Timeouts at seemingly random moments #121

Arsanian · 2019-11-07T15:14:49Z

I'm trying to download a huge number of lyrics for a university project. I have files that represent a genre which contain 50 artists I want to download all lyrics from.

So I wrote a python script that scans the folder and reads the lists one by one, trying to download the lyrics for every artist in these lists.

Sometimes the following happens:

Timeout raised and caught:
HTTPSConnectionPool(host='api.genius.com', port=443): Read timed out. (read timeout=5)
Traceback (most recent call last):
File "lyricsapi.py", line 54, in
artist = api.search_artist(a.strip(), max_songs=max_songs, sort="title")
File "/home/duke/anaconda3/envs/dynamusic/lib/python3.7/site-packages/lyricsgenius/api.py", line 356, in search_artist
song = Song(info, lyrics)
File "/home/duke/anaconda3/envs/dynamusic/lib/python3.7/site-packages/lyricsgenius/song.py", line 26, in init
self._body = json_dict['song'] if 'song' in json_dict else json_dict
TypeError: argument of type 'NoneType' is not iterable

This error happens pretty randomly, sometimes after 50 texts, sometimes after 600. Earlier today it happened after downloading 113 texts by Eminem, but in the next try it managed to download all 490 of his songs, just to fail after a few songs from the next artist in line.

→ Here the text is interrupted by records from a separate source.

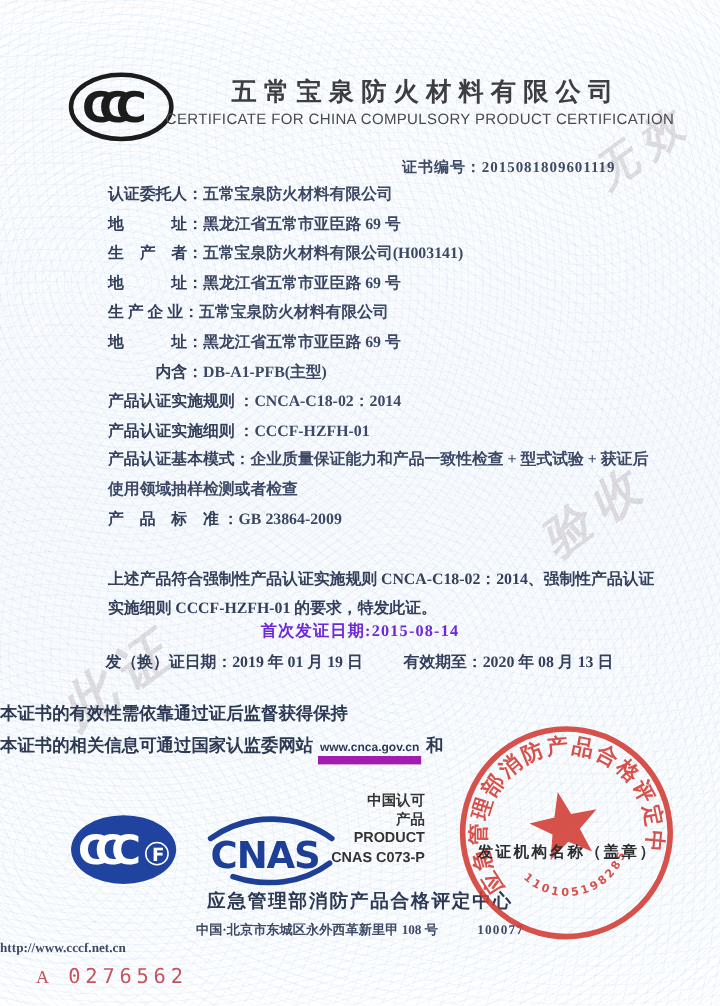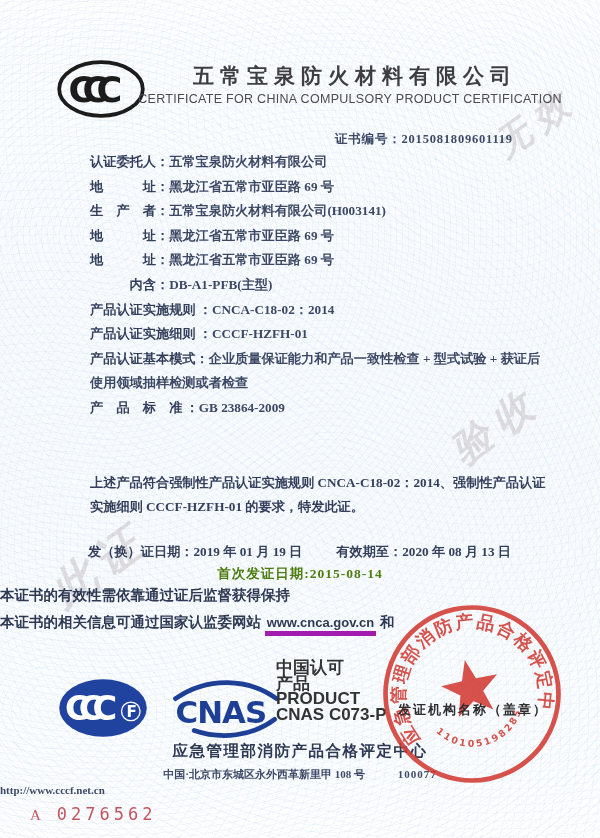--- a/index.html
+++ b/index.html
@@ -43,44 +43,44 @@
   }
   .row{line-height:24.6px;font-weight:600;}
   .row .lbl{font-weight:700;color:#333f5b;}
 
   .statement{
     position:absolute;top:471px;left:90px;width:462px;
     font-size:13.2px;font-weight:700;line-height:23.5px;color:#333f5b;
   }
   .date-first{
     position:absolute;top:517px;left:0;right:0;text-align:center;
-    font-size:13.5px;font-weight:700;color:#4d7c0f;letter-spacing:1px;margin-top:48px;
+    font-size:13.5px;font-weight:700;color:#6d28d9;letter-spacing:1px;
   }
   .date-issue{
     position:absolute;top:543px;left:88px;
     font-size:13.2px;font-weight:700;color:#333f5b;
   }
   .date-issue .gap{display:inline-block;width:34px;}
 
   
   .notice{
     position:absolute;top:582px;left:0;right:0;text-align:left;
     font-size:14.5px;font-weight:700;color:#2e3a54;line-height:26.5px;
   }
   .notice .url{
-    font-family:"Liberation Sans","DejaVu Sans",sans-serif;font-size:13px;
-    border-bottom:5px solid #a21caf;padding:0 2px 1px 2px;font-weight:600;
+    font-family:"Liberation Sans","DejaVu Sans",sans-serif;font-size:10px;
+    border-bottom:7px solid #a21caf;padding:0 2px 1px 2px;font-weight:600;
   }
 
   
   .logo-cccf{position:absolute;left:56px;top:676px;width:94px;height:64px;}
   .logo-cnas{position:absolute;left:168px;top:680px;width:116px;height:58px;}
   .acc-block{
     position:absolute;left:276px;top:660px;
-    font-size:17px;line-height:15.5px;color:#333;font-weight:600;
+    font-size:12px;line-height:15.5px;color:#333;font-weight:600;text-align:right;
   }
   .acc-block .en{font-family:"Liberation Sans","DejaVu Sans",sans-serif;}
 
   
   .seal{
     position:absolute;left:378px;top:600px;width:188px;height:188px;
     opacity:.88;transform:rotate(-12deg);z-index:4;
   }
   .seal-caption{
     position:absolute;left:398px;top:701px;z-index:5;
@@ -138,20 +138,21 @@
   <div class="title-en">CERTIFICATE FOR CHINA COMPULSORY PRODUCT CERTIFICATION</div>
   <div class="cert-no">
     <span>证书编号：</span><span>2015081809601119</span>
   </div>
 
   <div class="fields">
     <div class="row"><span class="lbl">认证委托人：</span><span>五常宝泉防火材料有限公司</span></div>
     <div class="row"><span class="lbl">地　　　址：</span><span>黑龙江省五常市亚臣路 69 号</span></div>
     <div class="row"><span class="lbl">生　产　者：</span><span>五常宝泉防火材料有限公司(H003141)</span></div>
     <div class="row"><span class="lbl">地　　　址：</span><span>黑龙江省五常市亚臣路 69 号</span></div>
+    <div class="row"><span class="lbl">生 产 企 业：</span><span>五常宝泉防火材料有限公司</span></div>
     <div class="row"><span class="lbl">地　　　址：</span><span>黑龙江省五常市亚臣路 69 号</span></div>
     <div class="row"><span class="lbl">　　　内含：</span><span>DB-A1-PFB(主型)</span></div>
     <div class="row"><span class="lbl">产品认证实施规则 ：</span><span>CNCA-C18-02：2014</span></div>
     <div class="row"><span class="lbl">产品认证实施细则 ：</span><span>CCCF-HZFH-01</span></div>
     <div class="row"><span class="lbl">产品认证基本模式：</span><span>企业质量保证能力和产品一致性检查 + 型式试验 + 获证后使用领域抽样检测或者检查</span></div>
     <div class="row"><span class="lbl">产　品　标　准 ：</span><span>GB 23864-2009</span></div>
   </div>
 
   <div class="statement">上述产品符合强制性产品认证实施规则 CNCA-C18-02：2014、强制性产品认证实施细则 CCCF-HZFH-01 的要求，特发此证。</div>
 

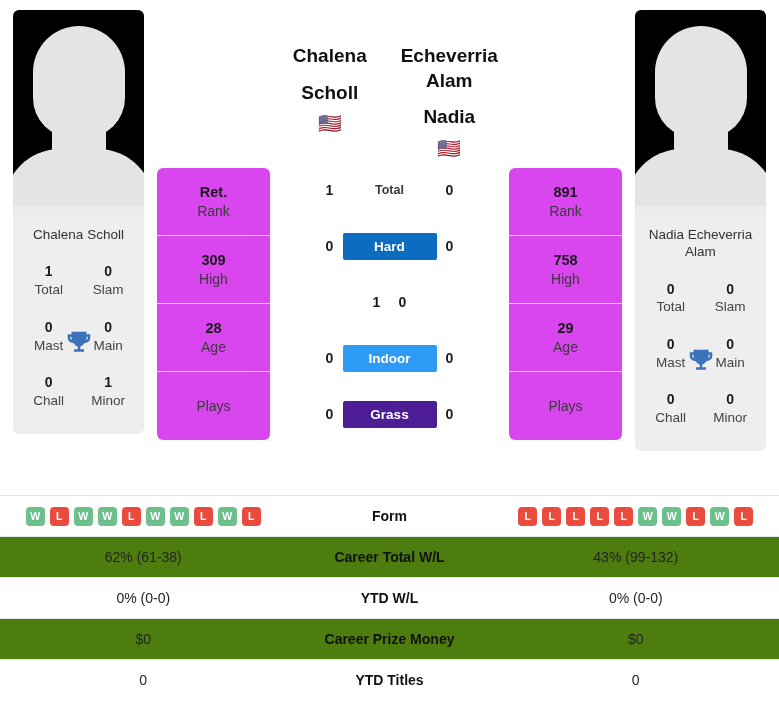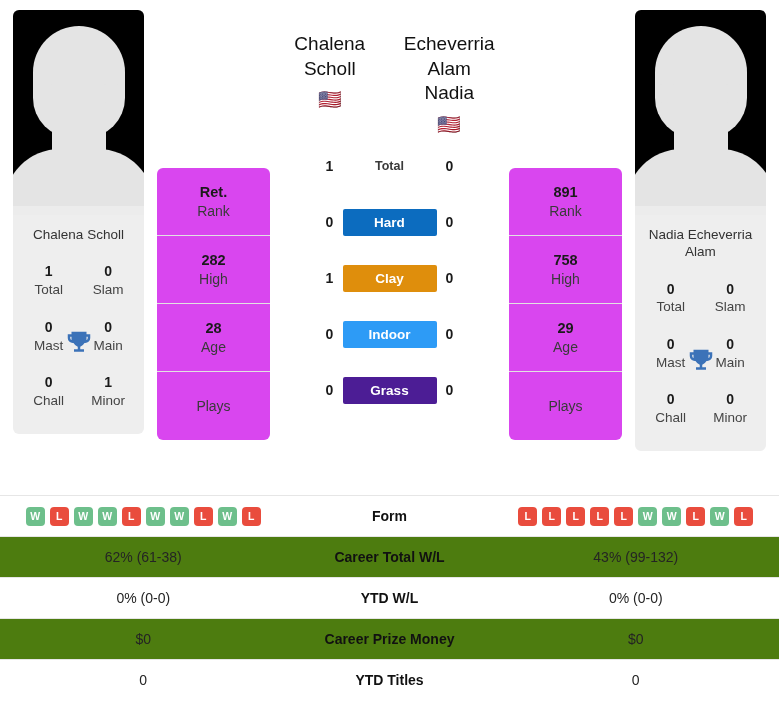--- a/index.html
+++ b/index.html
@@ -76,21 +76,21 @@
   }
   .stat-cell:last-child { border-bottom: none; }
   .stat-cell .v { font-size: 14.5px; font-weight: bold; color: #1a1a1a; line-height: 1.3; }
   .stat-cell .k { font-size: 14px; color: #3a3a3a; line-height: 1.3; }
 
   
   .center-col { flex: 1 1 auto; padding-top: 10px; }
   .names-row { display: flex; align-items: flex-start; }
   .name-block { flex: 1 1 0; text-align: center; padding-top: 22px; }
   .name-block .nm {
-    font-size: 19px; font-weight: normal; color: #111; line-height: 1.3;
+    font-size: 19px; font-weight: bold; color: #111; line-height: 1.3; margin-top: 12px;
   }
   .name-block .flag { font-size: 19px; margin-top: 9px; display: block; line-height: 1; }
   .h2h-rows { width: 156px; margin: 0 auto; padding-top: 4px; }
   .h2h-row {
     display: flex; align-items: center; height: 56px; justify-content: center;
   }
   .h2h-row .score {
     width: 26px; text-align: center; font-size: 14px;
     font-weight: bold; color: #1a1a1a;
   }
@@ -171,21 +171,21 @@
     </div>
   </div>
 
   <div class="stat-col">
     <div class="stat-card">
       <div class="stat-cell">
         <div class="v">Ret.</div>
         <div class="k">Rank</div>
       </div>
       <div class="stat-cell">
-        <div class="v">282</div>
+        <div class="v">309</div>
         <div class="k">High</div>
       </div>
       <div class="stat-cell">
         <div class="v">28</div>
         <div class="k">Age</div>
       </div>
       <div class="stat-cell">
         <div class="v"></div>
         <div class="k">Plays</div>
       </div>
@@ -212,21 +212,20 @@
         <div class="surface total" style="color: rgb(58, 58, 58);">Total</div>
         <div class="score">0</div>
       </div>
       <div class="h2h-row">
         <div class="score">0</div>
         <div class="surface" style="background: rgb(12, 108, 191); color: rgb(255, 255, 255);">Hard</div>
         <div class="score">0</div>
       </div>
       <div class="h2h-row">
         <div class="score">1</div>
-        <div class="surface" style="background: rgb(223, 142, 12); color: rgb(255, 255, 255);">Clay</div>
         <div class="score">0</div>
       </div>
       <div class="h2h-row">
         <div class="score">0</div>
         <div class="surface" style="background: rgb(45, 155, 246); color: rgb(255, 255, 255);">Indoor</div>
         <div class="score">0</div>
       </div>
       <div class="h2h-row">
         <div class="score">0</div>
         <div class="surface" style="background: #4c1d95; color: rgb(255, 255, 255);">Grass</div>

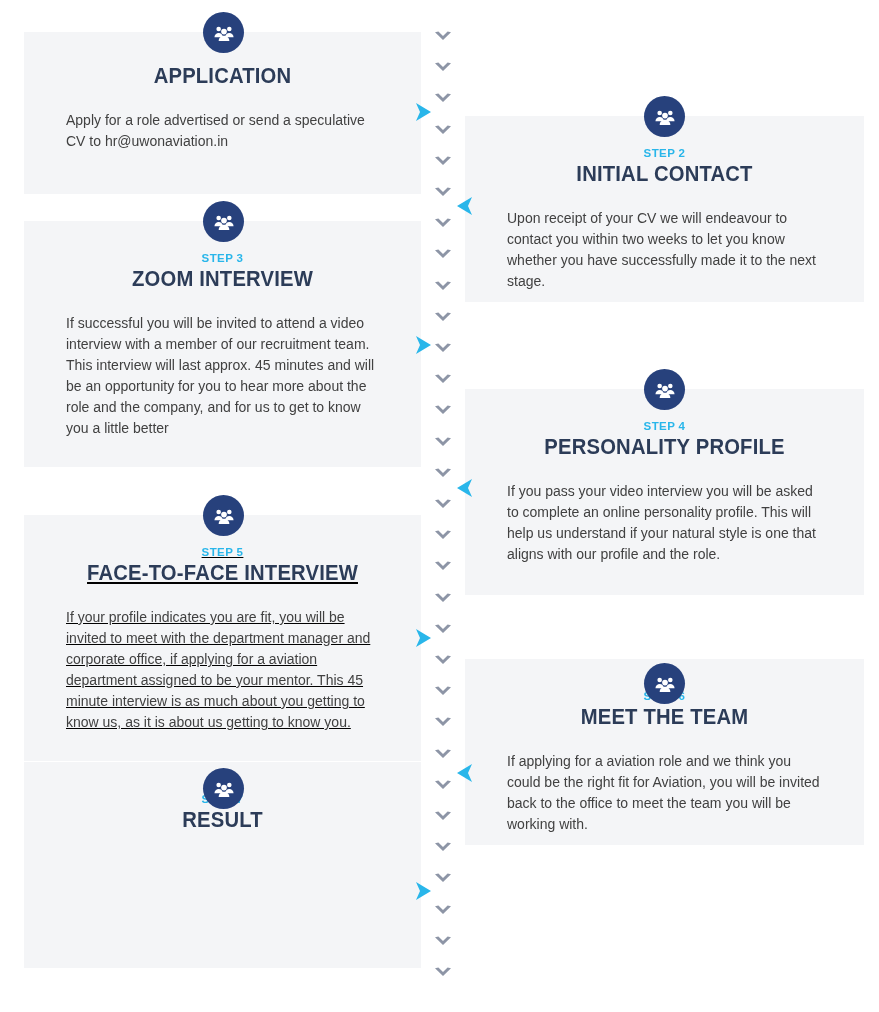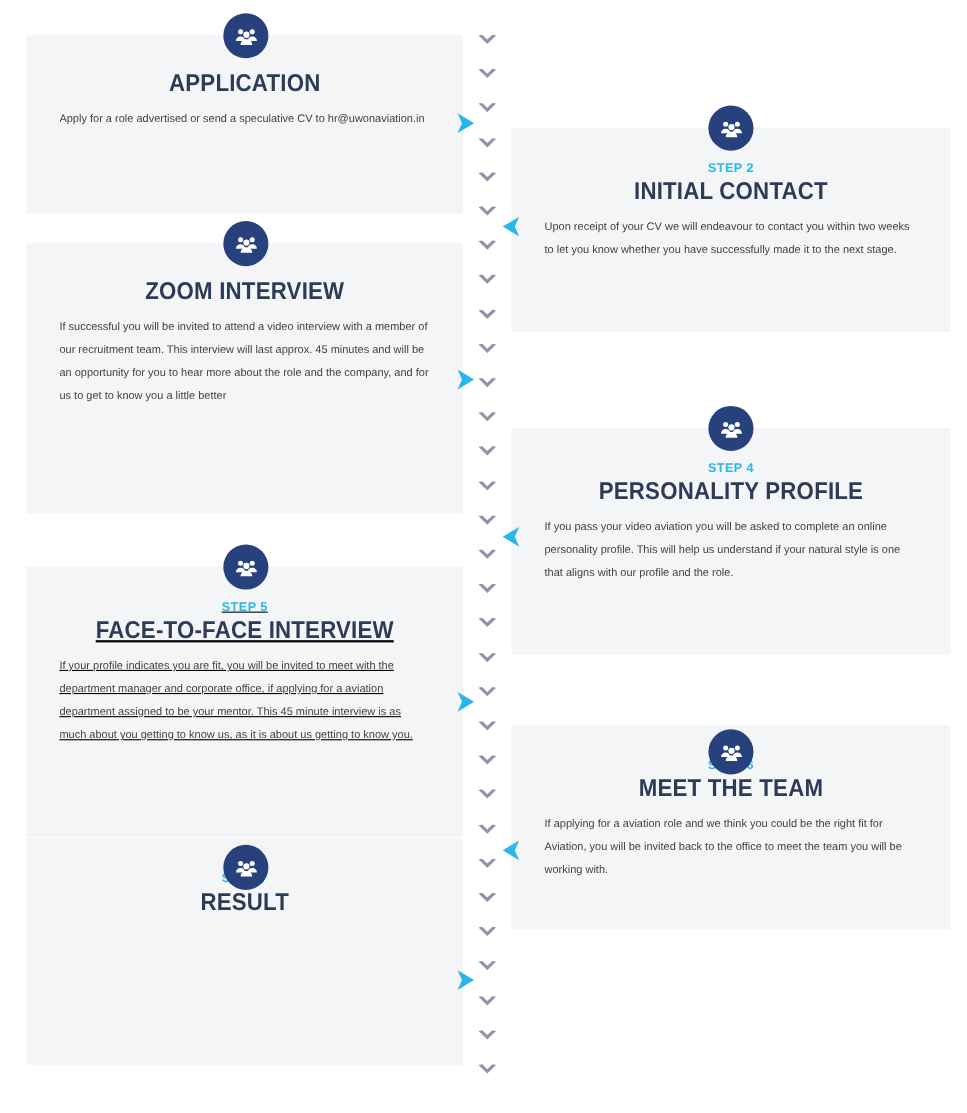--- a/index.html
+++ b/index.html
@@ -94,23 +94,23 @@
     font-weight: bold;
     letter-spacing: 0.2px;
     margin: 0;
     line-height: 27px;
     transform: scaleX(0.92);
     transform-origin: center;
     white-space: nowrap;
   }
   .step-body {
     color: #414141;
-    font-size: 10px;
+    font-size: 14px;
     line-height: 21px;
-    margin: 0;
+    margin: 12px;
     text-align: left;
   }
 
   .pad-title { height: 30px; }
   .pad-body  { height: 9px; }
 </style>
 </head>
 <body>
 
 <div id="stage">
@@ -150,20 +150,21 @@
       <circle cx="17.8" cy="7.6" r="2.5" fill="#ffffff"></circle>
       <path d="M13.2 16.6c0-2.7 2.1-4.5 4.6-4.5s4.6 1.8 4.6 4.5z" fill="#ffffff"></path>
       <circle cx="12" cy="10.4" r="3.1" fill="#ffffff"></circle>
       <path d="M6.2 20.6c0-3.3 2.6-5.6 5.8-5.6s5.8 2.3 5.8 5.6z" fill="#ffffff"></path>
     </svg>
   </div>
 
   <div class="card card-left" style="top:221px; height:246px;">
     <div class="card-inner">
       <div class="pad-title"></div>
+      <div class="step-label">STEP 3</div>
       <div class="step-title">ZOOM INTERVIEW</div>
       <div class="pad-body"></div>
       <p class="step-body">If successful you will be invited to attend a video interview with a member of our recruitment team. This interview will last approx. 45 minutes and will be an opportunity for you to hear more about the role and the company, and for us to get to know you a little better</p>
     </div>
   </div>
   <div class="badge" style="left:203px; top:201px;">
     <svg width="22" height="22" viewBox="0 0 24 24">
       <circle cx="6.2" cy="7.6" r="2.5" fill="#ffffff"></circle>
       <path d="M1.6 16.6c0-2.7 2.1-4.5 4.6-4.5s4.6 1.8 4.6 4.5z" fill="#ffffff"></path>
       <circle cx="17.8" cy="7.6" r="2.5" fill="#ffffff"></circle>
@@ -172,21 +173,21 @@
       <path d="M6.2 20.6c0-3.3 2.6-5.6 5.8-5.6s5.8 2.3 5.8 5.6z" fill="#ffffff"></path>
     </svg>
   </div>
 
   <div class="card card-right" style="top:389px; height:206px;">
     <div class="card-inner">
       <div class="pad-title"></div>
       <div class="step-label">STEP 4</div>
       <div class="step-title">PERSONALITY PROFILE</div>
       <div class="pad-body"></div>
-      <p class="step-body">If you pass your video aviation you will be asked to complete an online personality profile. This will help us understand if your natural style is one that aligns with our profile and the role.</p>
+      <p class="step-body">If you pass your video interview you will be asked to complete an online personality profile. This will help us understand if your natural style is one that aligns with our profile and the role.</p>
     </div>
   </div>
   <div class="badge" style="left:644px; top:369px;">
     <svg width="22" height="22" viewBox="0 0 24 24">
       <circle cx="6.2" cy="7.6" r="2.5" fill="#ffffff"></circle>
       <path d="M1.6 16.6c0-2.7 2.1-4.5 4.6-4.5s4.6 1.8 4.6 4.5z" fill="#ffffff"></path>
       <circle cx="17.8" cy="7.6" r="2.5" fill="#ffffff"></circle>
       <path d="M13.2 16.6c0-2.7 2.1-4.5 4.6-4.5s4.6 1.8 4.6 4.5z" fill="#ffffff"></path>
       <circle cx="12" cy="10.4" r="3.1" fill="#ffffff"></circle>
       <path d="M6.2 20.6c0-3.3 2.6-5.6 5.8-5.6s5.8 2.3 5.8 5.6z" fill="#ffffff"></path>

This also happened, when I ran the script on my server, which has a separate internet connection.

Version info

Package version 1.7.0
OS: Ubuntu 19.10 (also happened on a 18.04 machine)

mxdillon · 2019-11-16T14:34:45Z

I'm facing the same issue

GiorgioGhisotti · 2019-12-14T15:34:13Z

A workaround for this is to use a try...except block and place the request in a while loop

artists = []
while True:
    try:
        artists.append(genius.search_artist(artist, max_songs=10000))
        break
    except:
        pass

This will simply retry the call until it works. I successfully used this to scrape the full discography of 50 artists and I didn't run into any further problems.

dmlunde · 2020-02-27T16:12:09Z

@Arsanian how did you manage to narrow down the Eminem number of songs to 490?

danielhorizon · 2020-04-23T21:18:56Z

I've tried the above and am still getting a timeout..

"HTTPSConnectionPool(host='api.genius.com', port=443): Read timed out. (read timeout=5)"

Any suggestions? I've tried using a timeout as well (for 60 seconds) and tried the while() and a try/catch.

ArinkB · 2020-10-06T14:50:16Z

I am also having this same issue, my loop is pulling lyrics based on the artist name and song title. then appending that to a list. I have a try and except and the error still pops up. I also have time.sleep(15) just in case.
The code can run anywhere from 30min - 5hours. It requires a lot of time monitoring.

allerter · 2020-10-06T15:01:18Z

@ArinkB, could you please provide the following info so we can re-create and debug your issue:

the version of LyricsGenius
your traceback
a minimal working script so that we can re-create the error.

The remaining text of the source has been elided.